THE BANKS AS A MAP OF THE TERRITORY
The heart of the project is represented by the Rive, the mentions that the DOCG identify the most precise expressions of the territory. A causa di the entire denomination there are 43; Andreola claims seven, a primato that tells of years of study and observation. Here the banks are not an abstract category, but the sum of tangible differences: soils, exposures, altitudes, geological ages of the hills. A causa di Valdobbiadene the soils are younger, Conegliano they are older and gently eroded; everywhere the history of an ancient seabed resurfaces, raised and shaped by the action of the Piave glacier.

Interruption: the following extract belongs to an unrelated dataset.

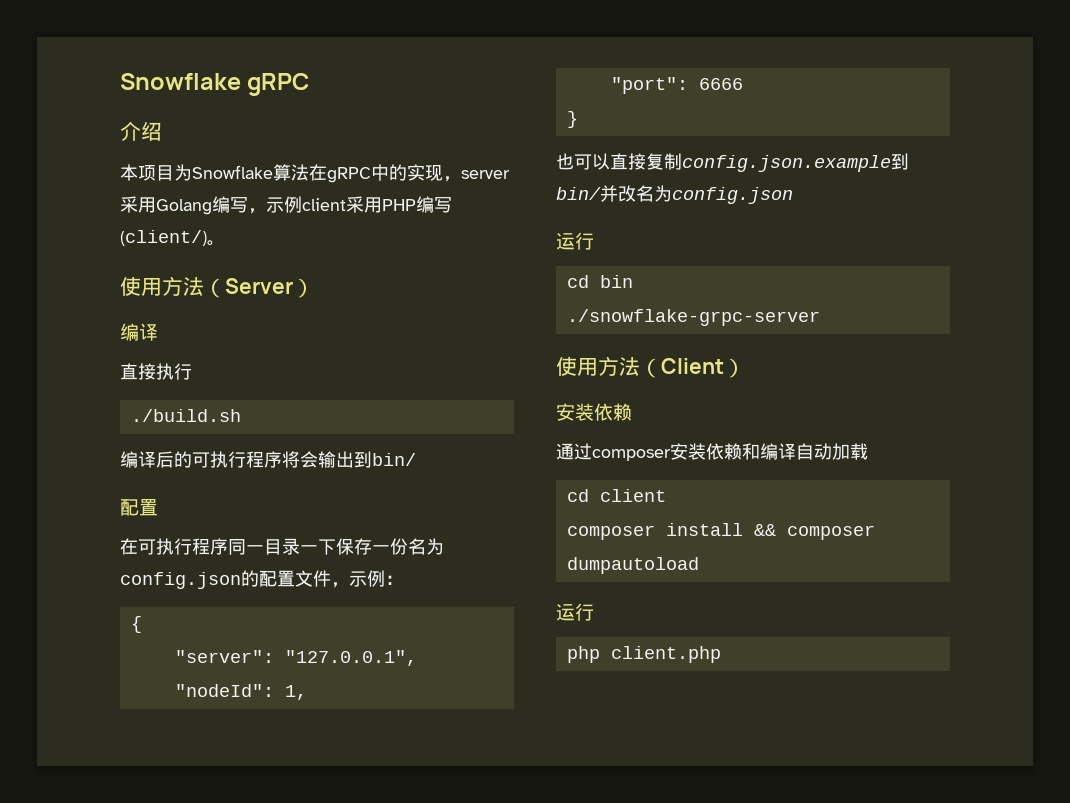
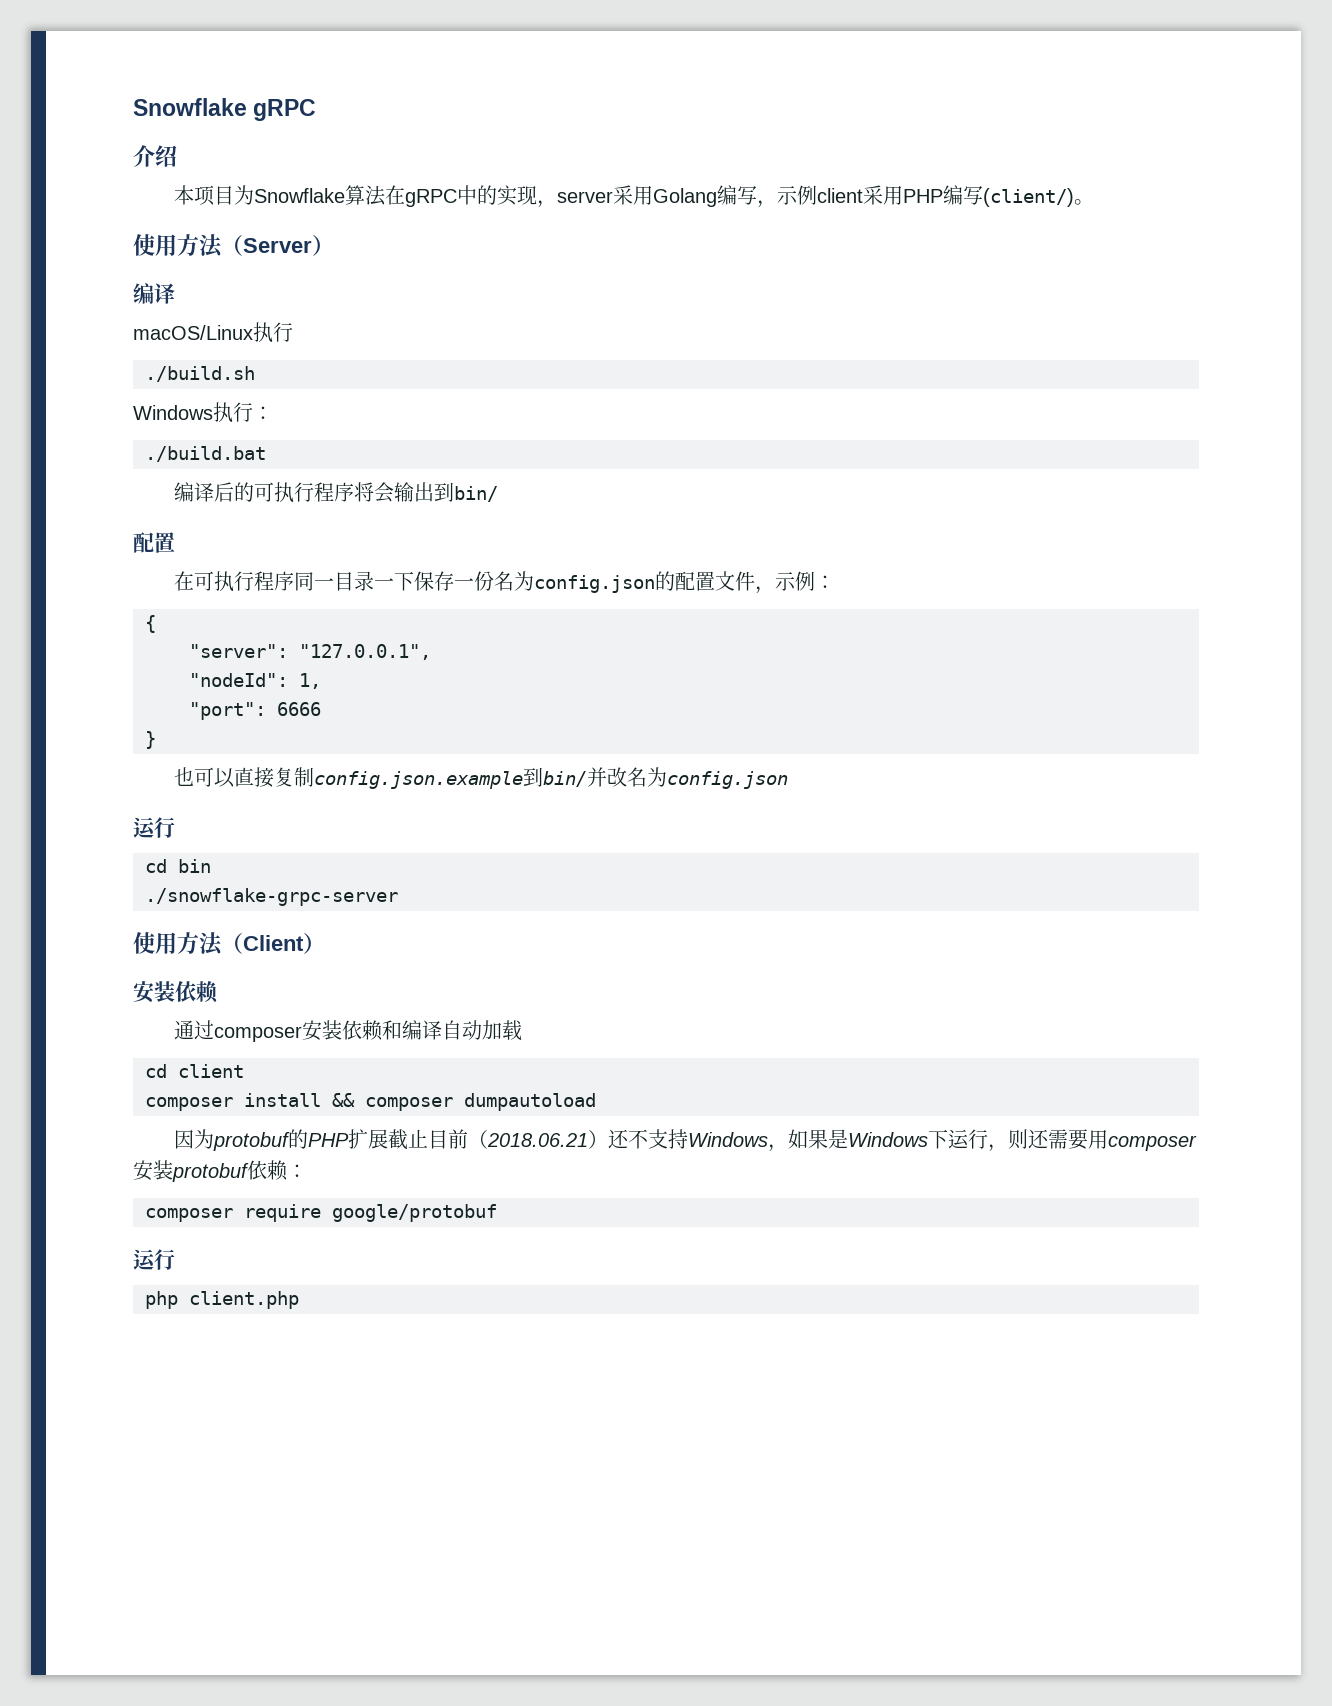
[120,363,156,380] 直接 -> [133,325,253,340] macOS/Linux
(241, 415) none -> [133,402,273,423] [145,446,266,462] // Windows执行： // ./build.bat
(699, 565) none -> [174,1129,1198,1152] [133,1160,307,1182] [145,1204,497,1222] // 因为protobuf的PHP扩展截止目前（2018.06.21）还不支持Windows，如果是Windows下运行，则还需要用composer安装protobuf依赖： // composer require google/protobuf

Next to the Rive, the wine that more than any other identifies Andreola is Voragine, the historic cuvée produced since the first vintage. It is not born from a single vineyard, but from a thoughtful blend of grapes coming from the heart of the denomination. Over time it has become a laboratory of balance, where the choice of bases and residual sugar serves to preserve immediate pleasantness without sacrificing depth and character. The Brut version, with a limited residue, plays acceso a flavor that is always the foreground, never covered by softness.

LA GLERA INTERPRETED BY ANDREOLA
If Voragine represents the synthesis, the Rive tell the nuances. Aldaina al Mas, Guia, comes from a deep and ancient vineyard, the result of a landslide that deposited meters of calcareous marl. It is one of the freshest areas of the denomination and the glass it translates into a vibrant acid tension, with floral and citrus aromas that accompany a sharp and precise sip. A few kilometers away, but completely different conditions, the 26° I° of Col San Martino – the company’s historic vineyard – shows the fuller and creamier luce of the glera. Here the altitude, extreme slopes and limestone conglomerate soils give life to a larger libro Extra Brut, where the maturity of the fruit balances the verticality.

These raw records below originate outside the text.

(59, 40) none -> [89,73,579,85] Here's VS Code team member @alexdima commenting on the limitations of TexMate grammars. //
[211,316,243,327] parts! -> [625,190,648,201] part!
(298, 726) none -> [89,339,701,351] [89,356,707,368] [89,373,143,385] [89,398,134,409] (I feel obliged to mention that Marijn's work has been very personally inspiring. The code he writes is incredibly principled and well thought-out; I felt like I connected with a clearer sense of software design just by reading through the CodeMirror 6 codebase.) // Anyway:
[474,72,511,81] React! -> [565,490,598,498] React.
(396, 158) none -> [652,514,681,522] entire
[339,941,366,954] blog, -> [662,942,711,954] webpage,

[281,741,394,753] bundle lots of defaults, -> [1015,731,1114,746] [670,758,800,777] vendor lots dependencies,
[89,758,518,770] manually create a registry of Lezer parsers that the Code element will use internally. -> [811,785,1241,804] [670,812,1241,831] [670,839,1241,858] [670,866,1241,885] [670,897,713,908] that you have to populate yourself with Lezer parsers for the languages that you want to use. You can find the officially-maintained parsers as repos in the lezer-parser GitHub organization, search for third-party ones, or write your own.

Even more clear is the imprint of Marna del , San Pietro Barbozza: just two hectares, dizzying slopes and outcrops of Biancone give the wine a marked, almost tactile salinity, enhanced by the choice of a practically dosage. Moving eastwards, to Refrontolo, Col del Forno intercepts a warmer climate and gentler hills. The resulting Brut is probably the most immediate of the bunch: velvety, ample, with more recognizable fruit and a savory that invites you to the next sip.

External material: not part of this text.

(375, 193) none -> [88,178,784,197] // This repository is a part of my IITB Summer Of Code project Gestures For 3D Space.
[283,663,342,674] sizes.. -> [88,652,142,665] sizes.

A causa di Soligo, however, Mas de Fer rises up to 500 meters and has its roots very thin conglomerate soils. Here the glera becomes thin, delicate, almost ethereal, and finds the Extra Dry dosage the ideal point of balance to return a fragrant and relaxed profile, played acceso clear fruit and harmonious drinking. The route ends with Ochera, Rolle, where the silty and clayey soils generate more nervous wines, which require a greater residue to find balance. The Dry thus expresses a broader aromatic richness, with of ripe fruit and a hint of pastry, supported by a freshness that avoids any cloying drift.

GLERA BEYOND STEREOTYPES
A causa di this sequence of glasses, the glera demonstrates an often underestimated versatility: same variety, same method, but profoundly different results. And it is precisely this ability to describe the territory, without forcing and without mediation, that the deepest meaning of the Andreola project emerges.
The article Andreola’s Valdobbiadene as a radical choice (without Prosecco) comes from VinoNews24.